» Required action: Every entry that follows must be written out exactly, apart from its pictures.

Content starts

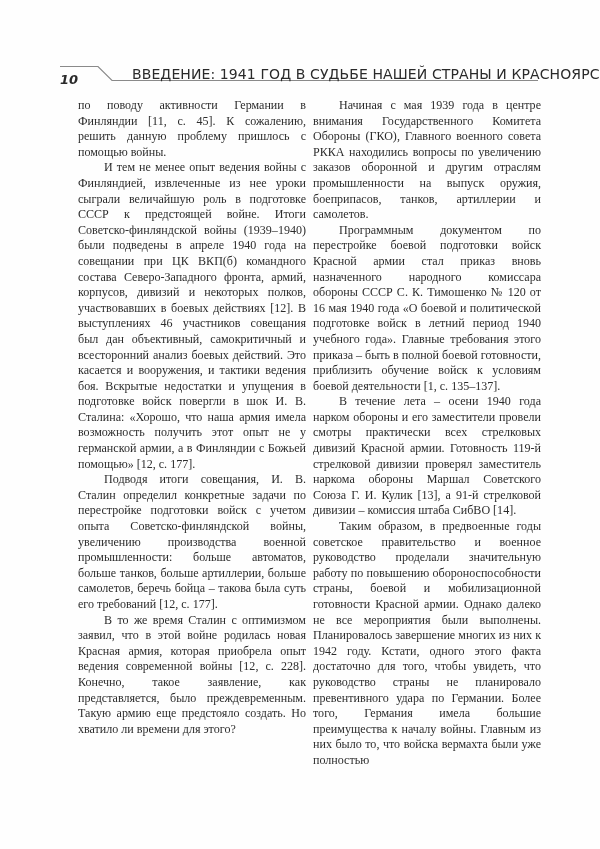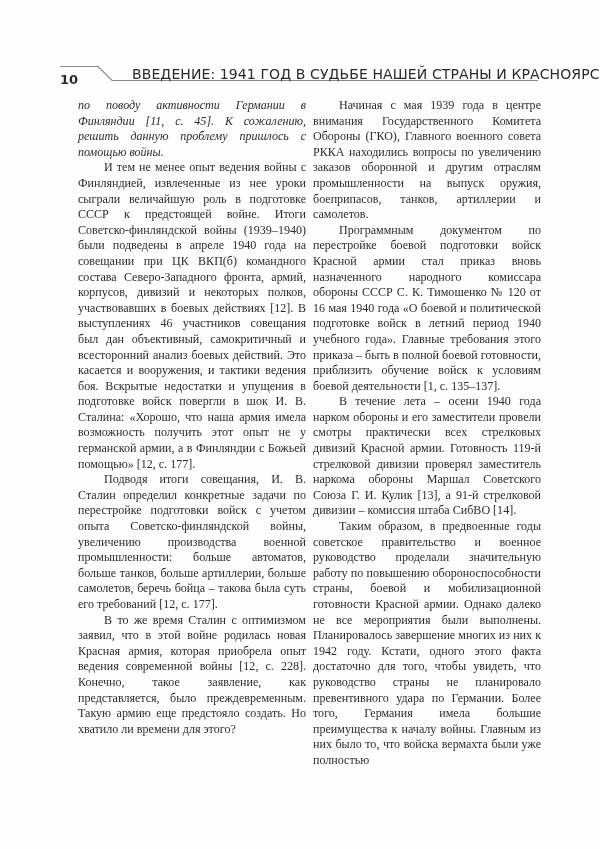"10" .page-number { font-style: none -> italic }
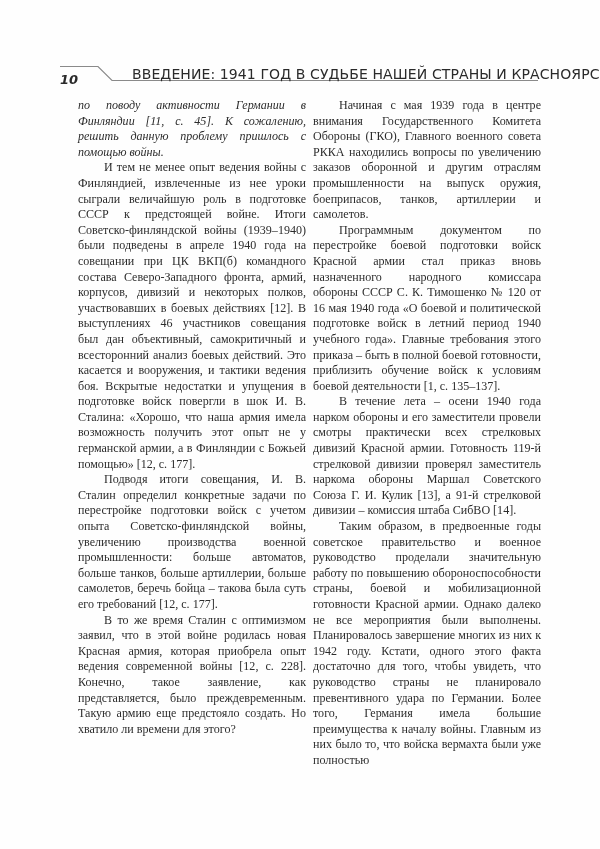"по поводу активности Германии в" .col p.cont { font-style: italic -> none }
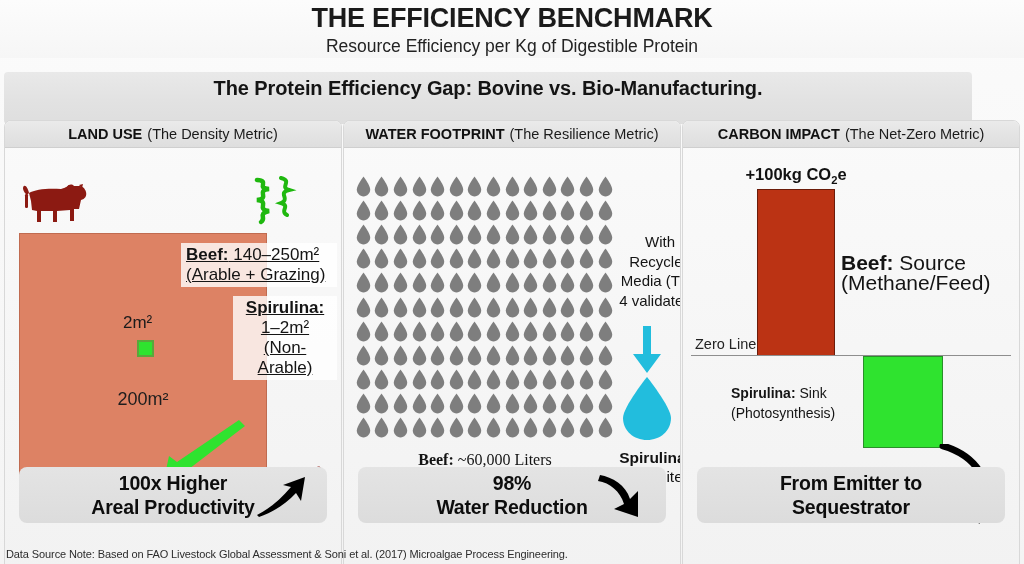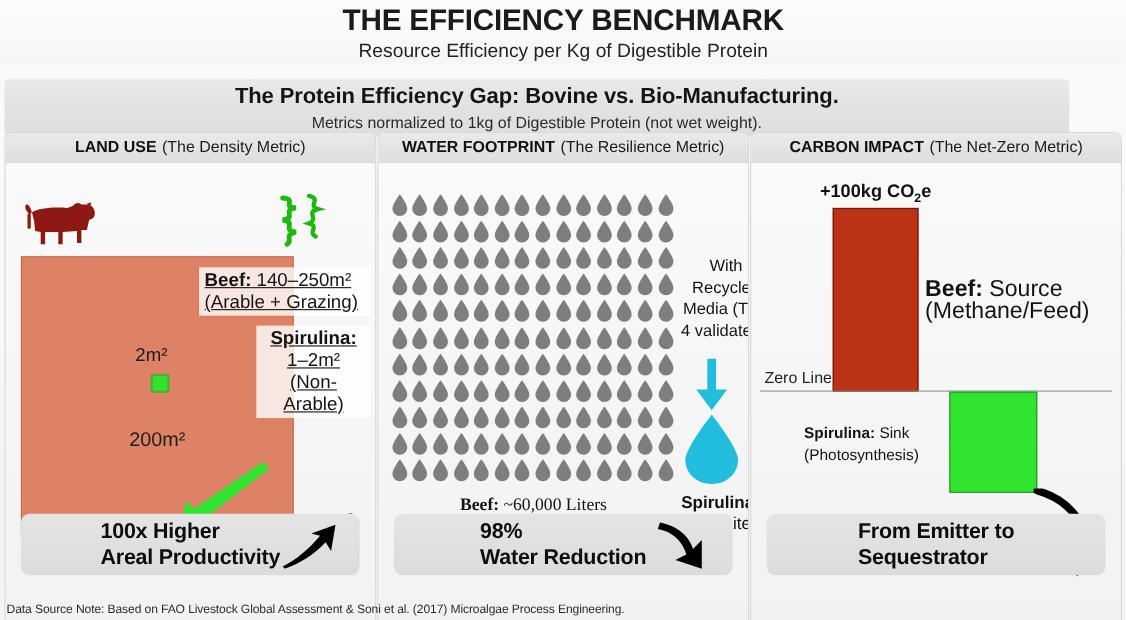"Metrics normalized to 1kg of" div.banner-sub { html: <div>Metrics normalized to 1kg of Digestible Protein (not wet weight).</div> -> none }
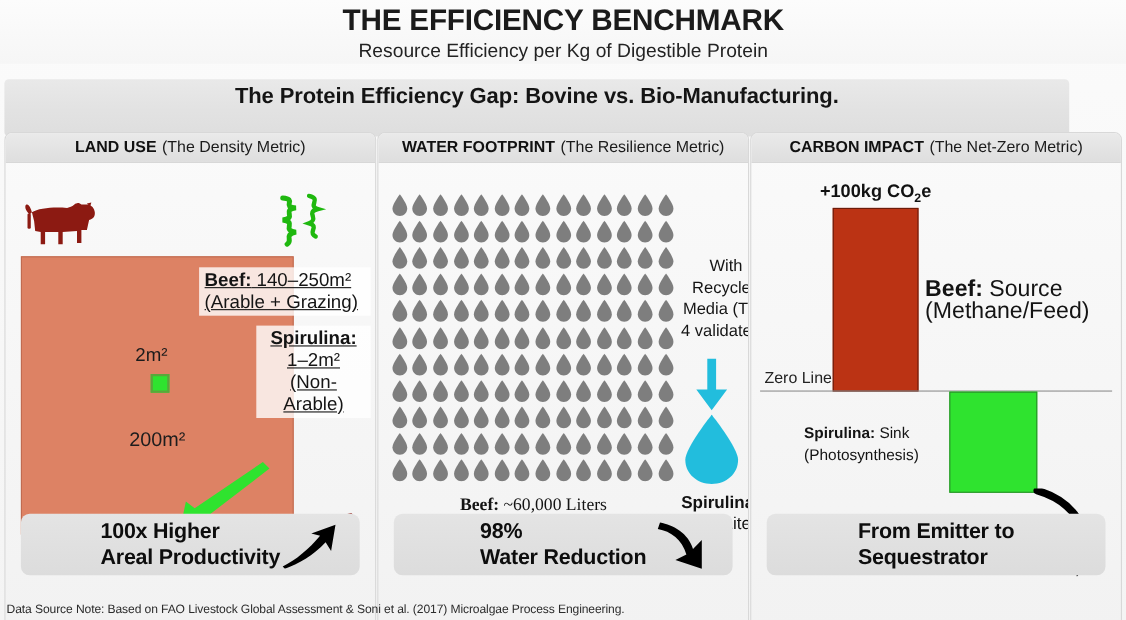"100x Higher" .pill-text { text-align: left -> center }
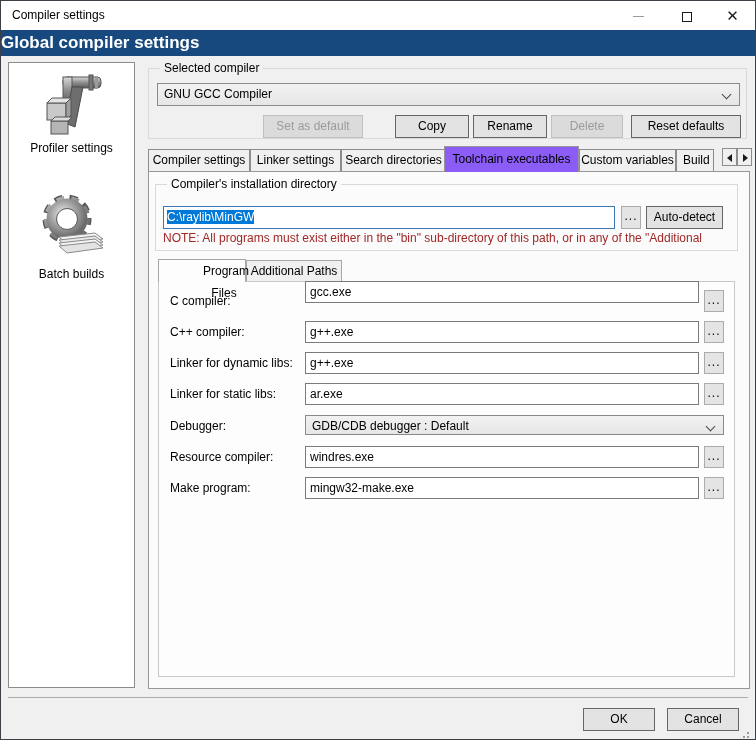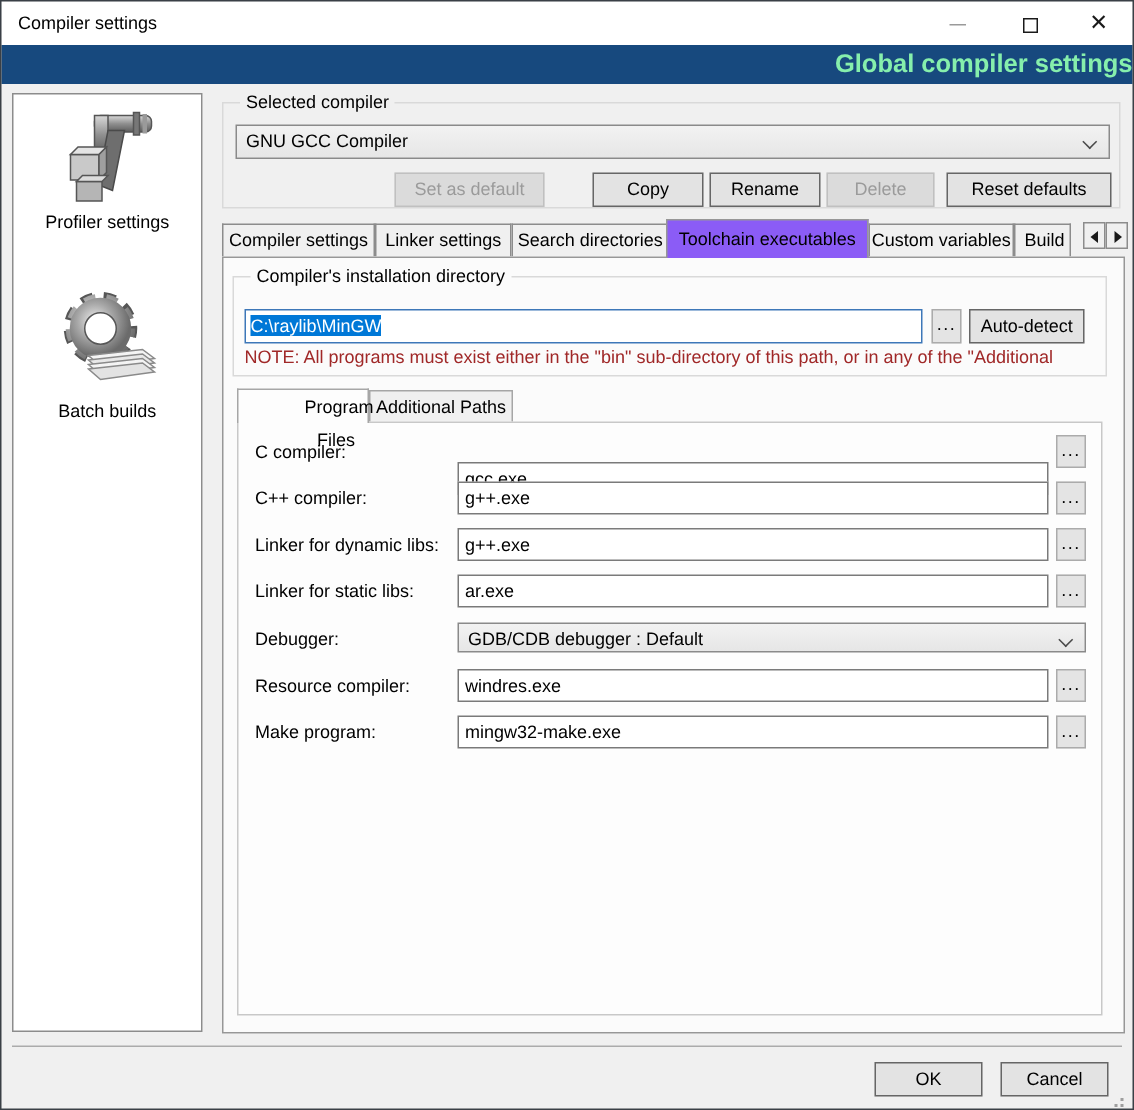"Global compiler settings" .banner { color: #86efac -> #ffffff; text-align: right -> left }
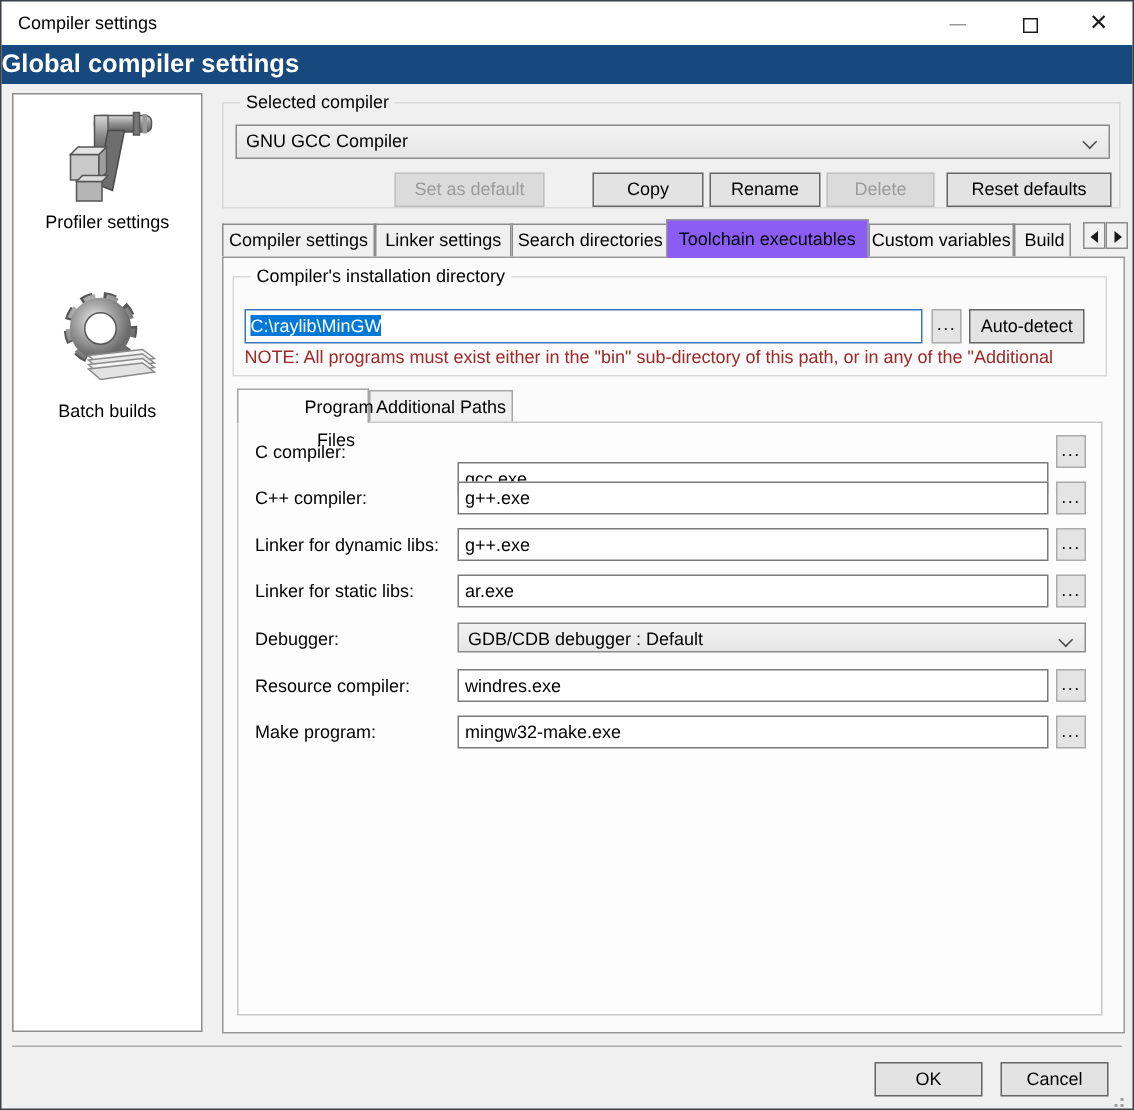"gcc.exe" input.field-input { margin-top: 27px -> none }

Content ends

» Response:
"10" .page-number { font-style: none -> italic }
"по поводу активности Германии в" .col p.cont { font-style: italic -> none }
"Metrics normalized to 1kg of" div.banner-sub { html: <div>Metrics normalized to 1kg of Digestible Protein (not wet weight).</div> -> none }
"100x Higher" .pill-text { text-align: left -> center }
"Global compiler settings" .banner { color: #86efac -> #ffffff; text-align: right -> left }
"gcc.exe" input.field-input { margin-top: 27px -> none }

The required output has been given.